Leaving the pictures aside, restate all of the data exactly.

Provided records START

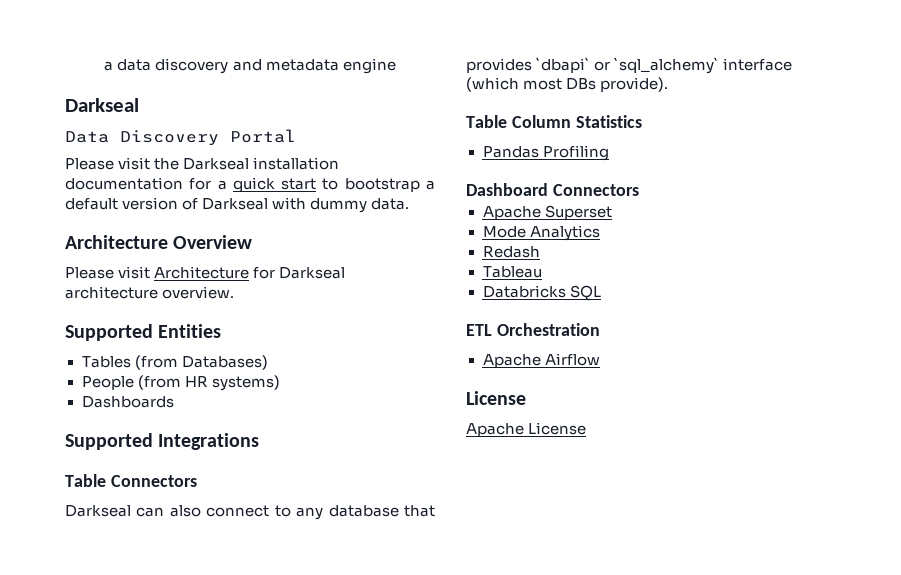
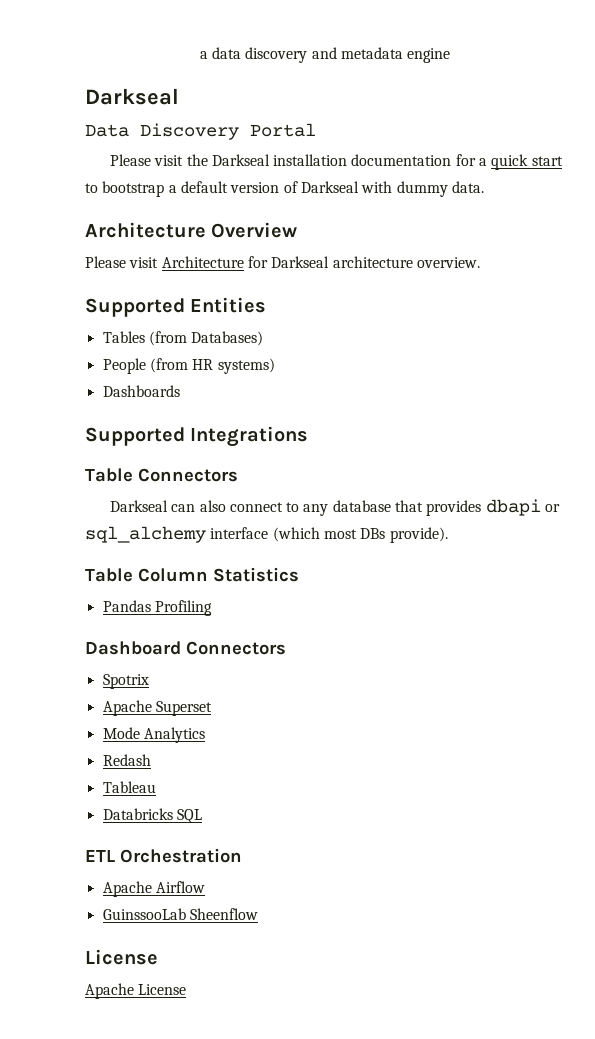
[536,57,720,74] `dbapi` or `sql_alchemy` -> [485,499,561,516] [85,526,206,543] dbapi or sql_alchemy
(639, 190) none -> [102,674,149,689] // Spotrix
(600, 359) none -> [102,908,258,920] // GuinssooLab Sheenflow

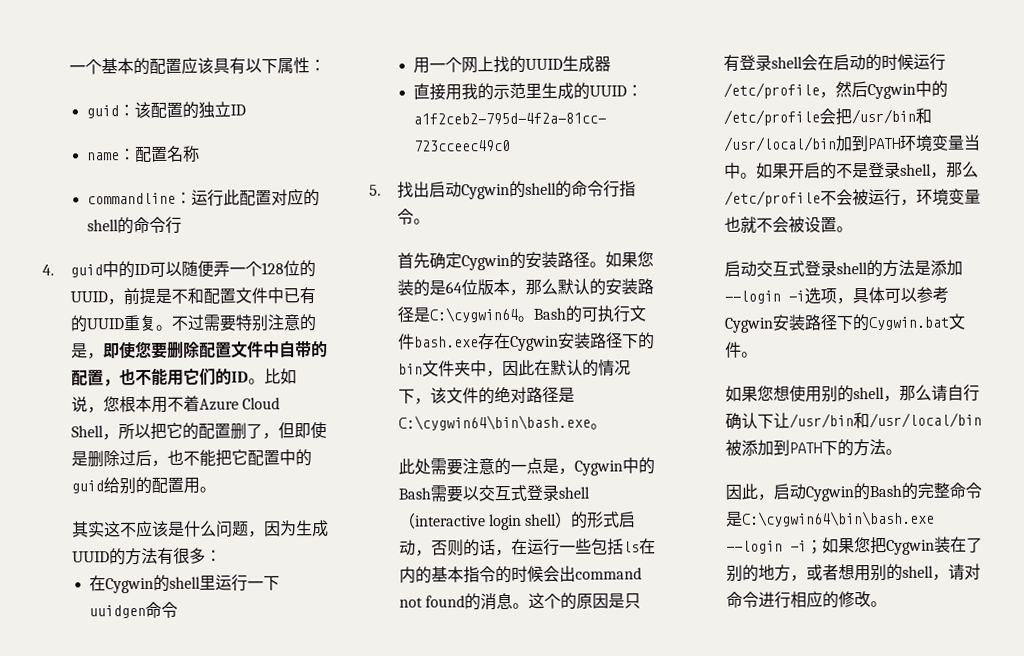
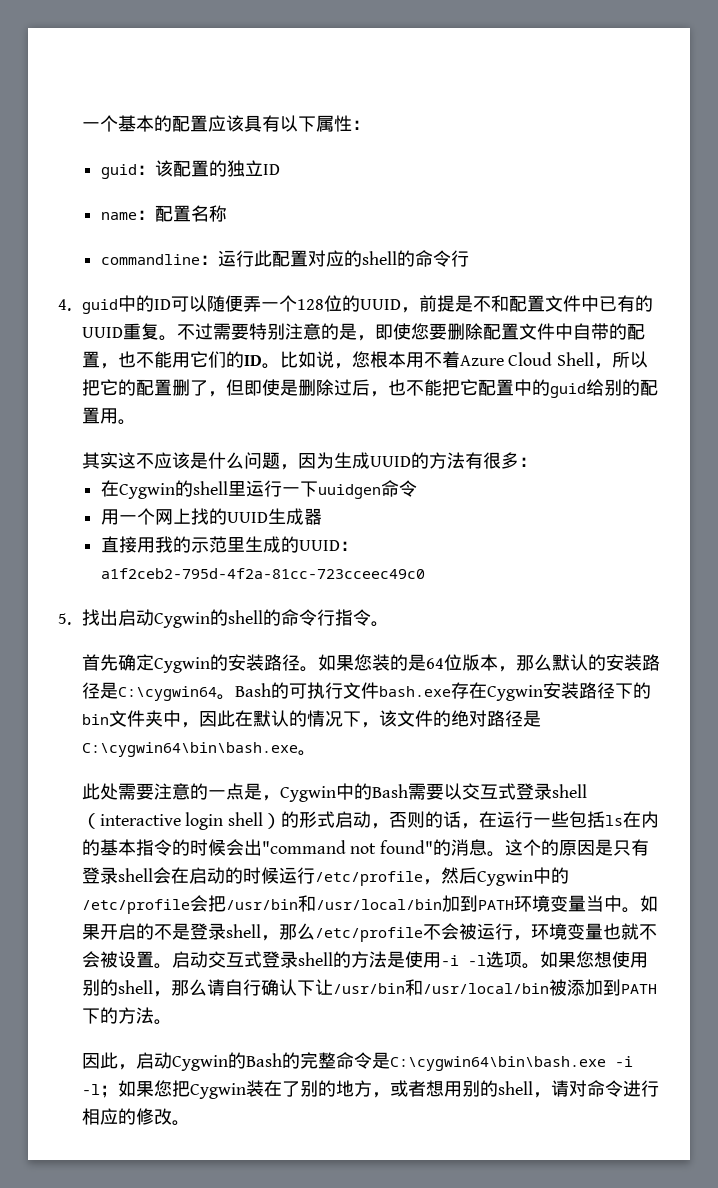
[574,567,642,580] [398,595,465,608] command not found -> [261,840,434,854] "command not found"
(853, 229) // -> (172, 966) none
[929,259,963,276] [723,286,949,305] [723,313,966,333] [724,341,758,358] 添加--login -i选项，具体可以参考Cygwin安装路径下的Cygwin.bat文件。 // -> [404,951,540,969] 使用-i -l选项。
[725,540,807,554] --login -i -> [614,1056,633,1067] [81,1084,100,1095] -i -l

Provided records END

Answer:
[536,57,720,74] `dbapi` or `sql_alchemy` -> [485,499,561,516] [85,526,206,543] dbapi or sql_alchemy
(639, 190) none -> [102,674,149,689] // Spotrix
(600, 359) none -> [102,908,258,920] // GuinssooLab Sheenflow

[574,567,642,580] [398,595,465,608] command not found -> [261,840,434,854] "command not found"
(853, 229) // -> (172, 966) none
[929,259,963,276] [723,286,949,305] [723,313,966,333] [724,341,758,358] 添加--login -i选项，具体可以参考Cygwin安装路径下的Cygwin.bat文件。 // -> [404,951,540,969] 使用-i -l选项。
[725,540,807,554] --login -i -> [614,1056,633,1067] [81,1084,100,1095] -i -l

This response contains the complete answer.